St. Michael's Mount in der Nähe von Penzance in Cornwall. Viele glauben, dass es sich um die Insel Ictis handelt, die in klassischen Texten um 320 v. Chr. als Zinnhandelszentrum erwähnt wird, von dem aus Zinn nach Frankreich verschifft wurde und in 30 Tagen das Mittelmeer erreichte © R. Alan Williams

Archäologen haben Zinnerze und Artefakte aus ganz Europa und aus Schiffswracks im Mittelmeerraum analysiert und festgestellt, dass der Südwesten Großbritanniens eine wichtige Zinnquelle für die Bronzeproduktion war, auch für die großen bronzezeitlichen Zivilisationen im östlichen Mittelmeerraum. Vollzinnbronze war eine Schlüsselinnovation der antiken Gesellschaften. Durch die Legierung von Kupfer mit etwa 10 % Zinn entstand ein härteres, leichter zu gießendes und goldfarbenes Metall.

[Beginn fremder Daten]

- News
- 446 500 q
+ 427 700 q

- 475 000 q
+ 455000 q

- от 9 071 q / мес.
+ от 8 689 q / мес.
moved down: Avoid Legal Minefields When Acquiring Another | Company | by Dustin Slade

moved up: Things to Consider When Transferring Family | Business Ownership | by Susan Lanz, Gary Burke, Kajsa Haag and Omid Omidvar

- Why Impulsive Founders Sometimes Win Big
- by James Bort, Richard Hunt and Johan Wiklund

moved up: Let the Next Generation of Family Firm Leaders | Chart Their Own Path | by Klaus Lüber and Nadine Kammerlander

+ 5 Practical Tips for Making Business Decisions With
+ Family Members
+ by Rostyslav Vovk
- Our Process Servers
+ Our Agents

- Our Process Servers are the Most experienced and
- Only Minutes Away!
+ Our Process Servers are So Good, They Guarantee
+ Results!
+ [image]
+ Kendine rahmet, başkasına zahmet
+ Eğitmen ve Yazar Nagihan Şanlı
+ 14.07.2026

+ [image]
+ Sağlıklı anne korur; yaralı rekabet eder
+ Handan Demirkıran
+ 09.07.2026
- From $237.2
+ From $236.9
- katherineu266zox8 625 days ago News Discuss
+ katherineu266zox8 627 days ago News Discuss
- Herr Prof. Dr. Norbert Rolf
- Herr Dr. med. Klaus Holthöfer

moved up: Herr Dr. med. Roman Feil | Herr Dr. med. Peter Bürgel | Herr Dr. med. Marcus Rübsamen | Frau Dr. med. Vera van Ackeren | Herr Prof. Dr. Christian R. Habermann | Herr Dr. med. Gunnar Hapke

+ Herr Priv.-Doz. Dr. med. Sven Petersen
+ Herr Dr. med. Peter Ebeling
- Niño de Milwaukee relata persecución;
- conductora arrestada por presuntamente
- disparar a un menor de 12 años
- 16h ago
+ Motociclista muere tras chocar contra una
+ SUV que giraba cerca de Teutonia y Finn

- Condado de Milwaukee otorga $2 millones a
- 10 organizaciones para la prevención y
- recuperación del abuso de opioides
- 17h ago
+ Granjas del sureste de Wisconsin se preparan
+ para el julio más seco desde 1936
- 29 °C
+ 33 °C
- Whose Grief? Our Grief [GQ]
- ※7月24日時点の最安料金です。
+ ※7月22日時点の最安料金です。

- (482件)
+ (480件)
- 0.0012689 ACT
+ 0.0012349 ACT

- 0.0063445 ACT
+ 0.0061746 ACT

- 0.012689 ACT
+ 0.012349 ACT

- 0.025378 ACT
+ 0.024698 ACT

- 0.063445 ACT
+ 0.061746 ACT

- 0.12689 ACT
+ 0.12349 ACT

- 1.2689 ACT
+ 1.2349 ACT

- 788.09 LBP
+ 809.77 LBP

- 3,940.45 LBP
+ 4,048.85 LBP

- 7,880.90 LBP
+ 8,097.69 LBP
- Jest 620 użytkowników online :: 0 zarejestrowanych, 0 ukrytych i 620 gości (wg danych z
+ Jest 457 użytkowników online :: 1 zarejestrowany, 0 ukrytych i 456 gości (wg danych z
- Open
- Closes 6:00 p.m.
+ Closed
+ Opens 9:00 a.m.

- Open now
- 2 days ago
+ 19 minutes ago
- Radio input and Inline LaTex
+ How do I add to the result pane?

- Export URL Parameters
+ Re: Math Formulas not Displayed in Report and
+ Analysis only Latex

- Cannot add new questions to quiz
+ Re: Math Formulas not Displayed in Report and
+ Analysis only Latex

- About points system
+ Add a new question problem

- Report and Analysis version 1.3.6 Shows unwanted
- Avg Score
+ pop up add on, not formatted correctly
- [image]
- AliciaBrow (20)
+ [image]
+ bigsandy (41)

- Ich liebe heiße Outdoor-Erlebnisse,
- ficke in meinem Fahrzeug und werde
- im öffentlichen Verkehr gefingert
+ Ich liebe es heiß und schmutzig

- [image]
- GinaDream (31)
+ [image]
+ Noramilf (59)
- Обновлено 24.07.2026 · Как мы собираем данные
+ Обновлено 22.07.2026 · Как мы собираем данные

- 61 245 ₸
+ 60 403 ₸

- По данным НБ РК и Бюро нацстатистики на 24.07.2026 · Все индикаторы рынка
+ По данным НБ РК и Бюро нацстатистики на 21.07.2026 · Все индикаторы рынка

Mehrere bedeutende bronzezeitliche Zivilisationen im östlichen Mittelmeerraum und im Nahen Osten verwendeten Bronze in großem Umfang für Waffen, Werkzeuge und Schmuck. Es ist jedoch wenig darüber bekannt, woher sie das für die Herstellung von Bronze benötigte Zinn bezogen. Während Kupfer in ganz Eurasien weit verbreitet ist, kann Zinn nur an wenigen Orten gewonnen werden. Die reichsten und am leichtesten zugänglichen Zinnerze Europas liegen in Cornwall und Devon im Südwesten Großbritanniens. 

Mögliche Handelsrouten von Südwest-Britannien zum östlichen Mittelmeer durch archäologisch definierte Gebiete mit intensiver Interaktion um 1300 v. Chr.
Mögliche Handelsrouten von Südwest-Britannien zum östlichen Mittelmeer durch archäologisch definierte Gebiete mit intensiver Interaktion um 1300 v. Chr. B. Roberts, A. Williams, M. Montesanto
„Woher kam das Zinn, das die bronzezeitlichen Gesellschaften in ganz Europa und im Mittelmeerraum versorgte?“, fragt Dr. Alan Williams von der Universität Durham, Mitautor einer aktuellen Studie. „Bisher gab es noch kein größeres Forschungsprojekt, das die Zinnerze und Zinnartefakte im Südwesten Großbritanniens sowie die Zinnvorkommen in West- und Mitteleuropa wissenschaftlich untersucht hat“. Um die Quellen des Zinns zu bestimmen, haben Forscher mehrerer europäischer Institutionen Spurenelement-, Blei- und Zinnisotopenanalysen von Zinnerzen, Artefakten und Lagerstätten aus ganz Europa sowie von Schiffswracks im Mittelmeer durchgeführt.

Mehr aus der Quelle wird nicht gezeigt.